Introduction to R and RStudio

Authors

Original by Pedro Rosero

Adapted by Iain Moodie

The exercises in this session are intended for you to start to become familiar with R and Rstudio. Do not worry if everything has not “clicked” by the end. You will gain more confidence the more time you spend using these tools.

Getting familiar with RStudio

Once you have downloaded both R and RStudio, open RStudio. Your installation of R should be automatically detected, and you will be greated with an interface that looks like this:

Rstudio is designed around a four panel layout. Currently you can see three of them. To reveal the fourth, go to File -> New file -> R script. Now your window should look like this:

  1. Script: a script is simply a text file, where you write and save commands. It is designed to be read like English, left to right and top to bottom. The order of commands matters! The most common way to work with R is to write your commands in a script, and then send those commands to the console.

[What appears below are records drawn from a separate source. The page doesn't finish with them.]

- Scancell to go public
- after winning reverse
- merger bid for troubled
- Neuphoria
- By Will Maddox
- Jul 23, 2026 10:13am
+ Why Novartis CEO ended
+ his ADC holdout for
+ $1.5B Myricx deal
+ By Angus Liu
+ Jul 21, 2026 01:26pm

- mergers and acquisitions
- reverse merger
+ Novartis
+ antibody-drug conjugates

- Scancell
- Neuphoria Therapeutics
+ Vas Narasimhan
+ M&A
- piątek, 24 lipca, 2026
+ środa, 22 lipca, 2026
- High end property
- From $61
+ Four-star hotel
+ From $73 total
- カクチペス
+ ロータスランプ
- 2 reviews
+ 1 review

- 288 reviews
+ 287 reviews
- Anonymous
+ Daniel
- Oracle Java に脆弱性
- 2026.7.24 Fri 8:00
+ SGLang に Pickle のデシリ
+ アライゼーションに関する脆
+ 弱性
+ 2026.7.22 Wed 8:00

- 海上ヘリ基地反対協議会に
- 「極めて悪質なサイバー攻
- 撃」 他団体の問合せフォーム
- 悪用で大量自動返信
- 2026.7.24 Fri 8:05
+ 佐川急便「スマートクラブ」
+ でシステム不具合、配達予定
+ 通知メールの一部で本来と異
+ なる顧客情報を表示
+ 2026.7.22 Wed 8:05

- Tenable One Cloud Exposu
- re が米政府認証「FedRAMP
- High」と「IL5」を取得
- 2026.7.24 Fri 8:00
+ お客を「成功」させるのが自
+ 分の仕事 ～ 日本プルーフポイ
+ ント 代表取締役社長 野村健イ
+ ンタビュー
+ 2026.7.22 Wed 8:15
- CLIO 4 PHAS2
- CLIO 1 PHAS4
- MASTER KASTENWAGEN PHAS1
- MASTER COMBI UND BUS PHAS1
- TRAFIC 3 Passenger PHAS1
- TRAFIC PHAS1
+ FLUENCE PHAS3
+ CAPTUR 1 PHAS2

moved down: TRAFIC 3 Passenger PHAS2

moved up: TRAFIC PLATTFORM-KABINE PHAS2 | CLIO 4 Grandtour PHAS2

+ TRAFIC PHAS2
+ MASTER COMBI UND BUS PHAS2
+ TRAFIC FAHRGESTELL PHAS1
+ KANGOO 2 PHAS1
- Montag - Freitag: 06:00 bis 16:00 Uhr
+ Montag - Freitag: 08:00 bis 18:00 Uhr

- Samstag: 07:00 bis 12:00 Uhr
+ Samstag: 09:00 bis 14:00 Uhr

Saving your script allows you to come back to a project later, or send it to someone else.
  2. Console: the console is where you write or send commands to be executed by the computer. Usually, you have written your commands in the script, and send each line of commands to the console using either the Run button, or by using Ctrl+Enter (Windows) or Cmd+Enter (macOS). You can also send the whole script to the console, using the Source button, or by using Ctrl+Shift+S (Windows) or Cmd+Shift+S (macOS).
  3. Environment: this panel shows you objects loaded into R. We will come back to this later.
  4. Viewer: this panel has many functions, but is commonly used to show the output of your commands (e.g. plots), or to read the R help documentation.

Before you start coding

There are some good habits to get into early when you start programming. Most of these apply to any programming language. They help you keep your work organised, and make sure it is reproducible.

Working directory

We recommend you create a folder where you save all the work you do as part of the Open R Sessions. Within that folder, you should create a subfolder for each session. An example might be a folder called open_r that within it contains folders open_r/01_intro, open_r/02_datatypes, etc. Create a folder and subfolder for this session.

We now want to set our working directory to this folder. A working directory is the directory (folder) in a file system where a user is currently working. It is the default location where commands, scripts, and programs are stored and executed and where files are read from or written to unless specified otherwise. To set the working directory using RStudio, go to Session -> Set working directory -> Choose directory, then navigate to the folder you just made for this session.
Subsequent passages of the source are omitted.